Et sachiés que mainte larme i ot plourée au departir de lor pays, et de lors gens et de lor amis
Et sa mere en commence de la joie à plourer
dans Berte III
Cius [celui-là] est amés pour sa prouece, Et honorés pour sa largece, Cil ne pleure pas les despens
de BAUDOUIN DE CONDÉ dans t.

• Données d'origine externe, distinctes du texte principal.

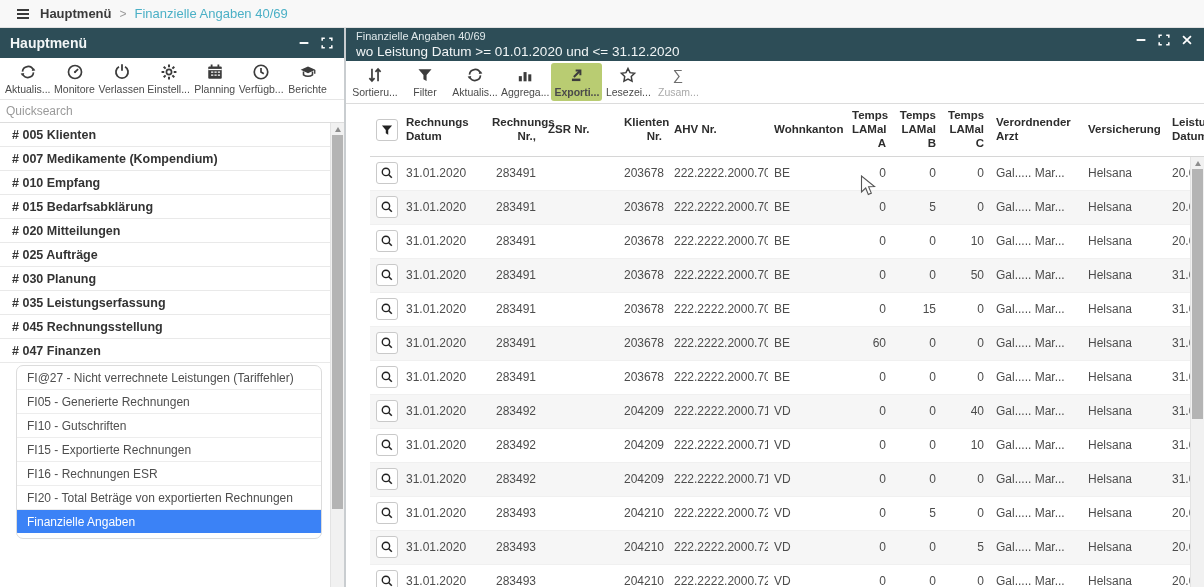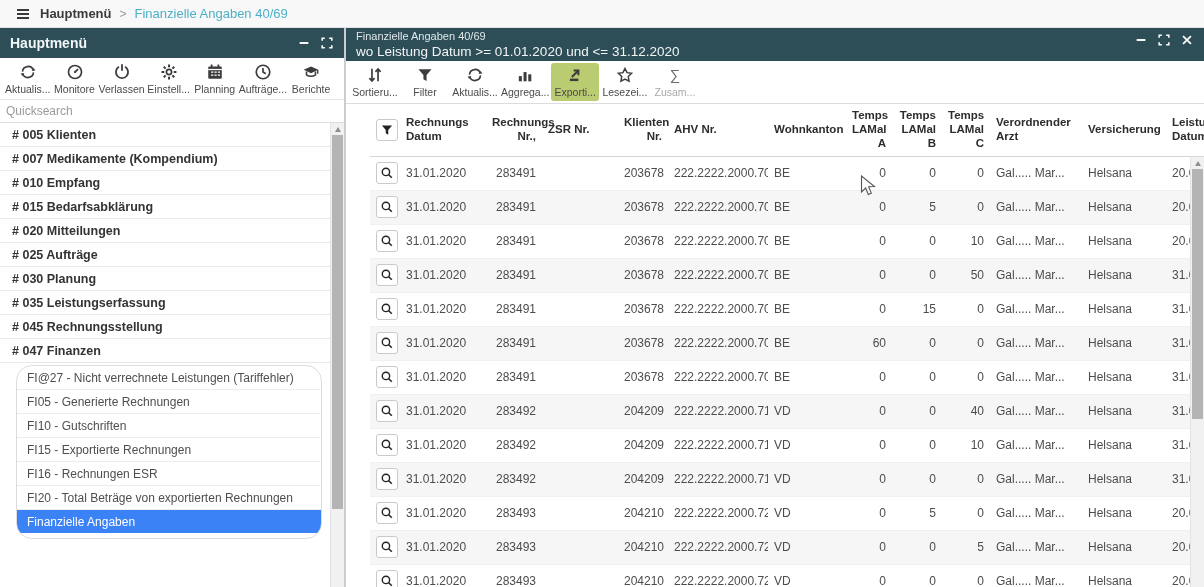"Aufträge..." span.tbl { text: Aufträge -> Verfügb }
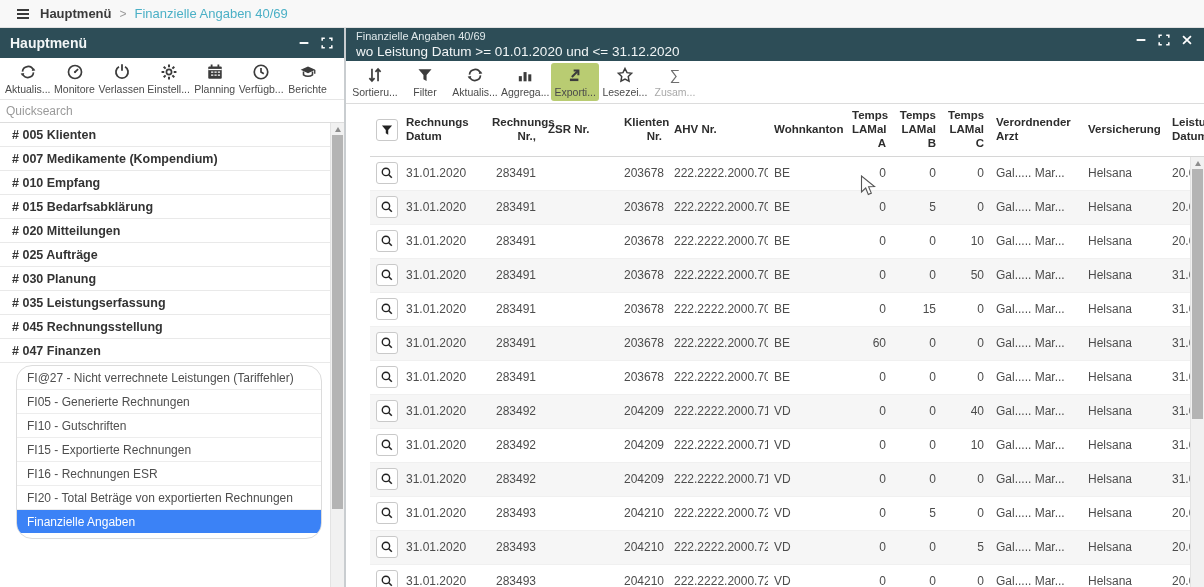"Exporti..." .tbi.highlight { font-weight: none -> bold }
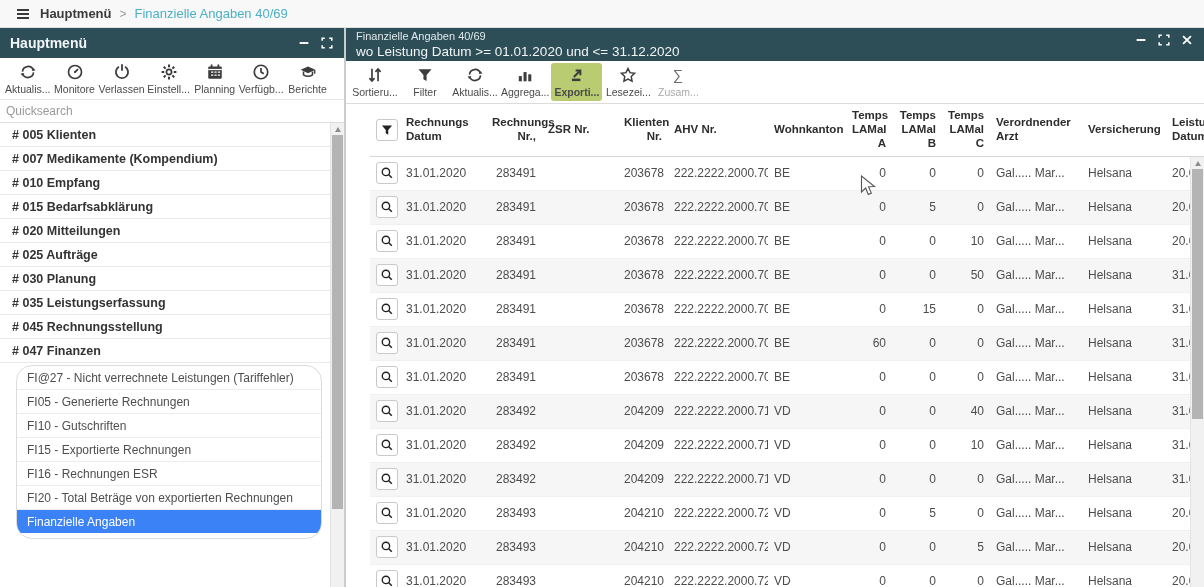"FI@27 - Nicht verrechnete Leistungen" .submenu { border-radius: 16px -> 7px }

I, p. 240
4
XIVe s.
Plorer doivent li femme ; li homme avoir doleur Ne doivent qu'en leurs cuers, s'il n'ont en eulx foleur
dans Girart de Ross. v. 4127
Simplement à parler, il ne plaist pas à tel homme de grant courage que les autres pleurent de ses infortunes
5
XVe s.
S'elles n'ayment que pour argent, On ne les ayme que pour l'heure ; Rondement ayment toute gent, Et rient lors que bourse pleure
Celluy est fol qui pleure ainçois [avant] qu'il soit battu
dans Perceforest, t. v, f° 47
6
XVIe s.
Je ne puis continuer plus longuement ce propos sans larmes, je dy les plus vrayes larmes que je pleuray jamais
Quand Timoleon pleure le meurtre qu'il avoit commis, il ne pleure pas le tyran
de Michel de MONTAIGNE dans I, 272
J'aimais à me parer quand j'estois cadet.... et me seoit bien ; il en est sur qui les belles robbes pleurent
de Michel de MONTAIGNE dans IV, 7
Il ne faut point pleurer de tout cecy que je vous conte ; car peut estre qu'il n'est pas vrai
Assez peult plourer qui n'a qui l'appaise
de Randle COTGRAVE dans
À coeur dolent l'oeil pleure
de Randle COTGRAVE dans
Faites de vostre erreur maintenant penitence ; Mais, pour la bien pleurer, c'est trop peu que deux yeux

ÉTYMOLOGIE

1
Wallon, ploré ; génev. pleurer la nourriture à quelqu'un, la lui reprocher, la lui plaindre ; provenç. plorar ; espagn. llorar ; portug. chorar ; ital. plorare ; du lat. plorare, qui signifie verser abondamment des larmes, et que Curtius, n° 369, rattache à pluere, pleuvoir.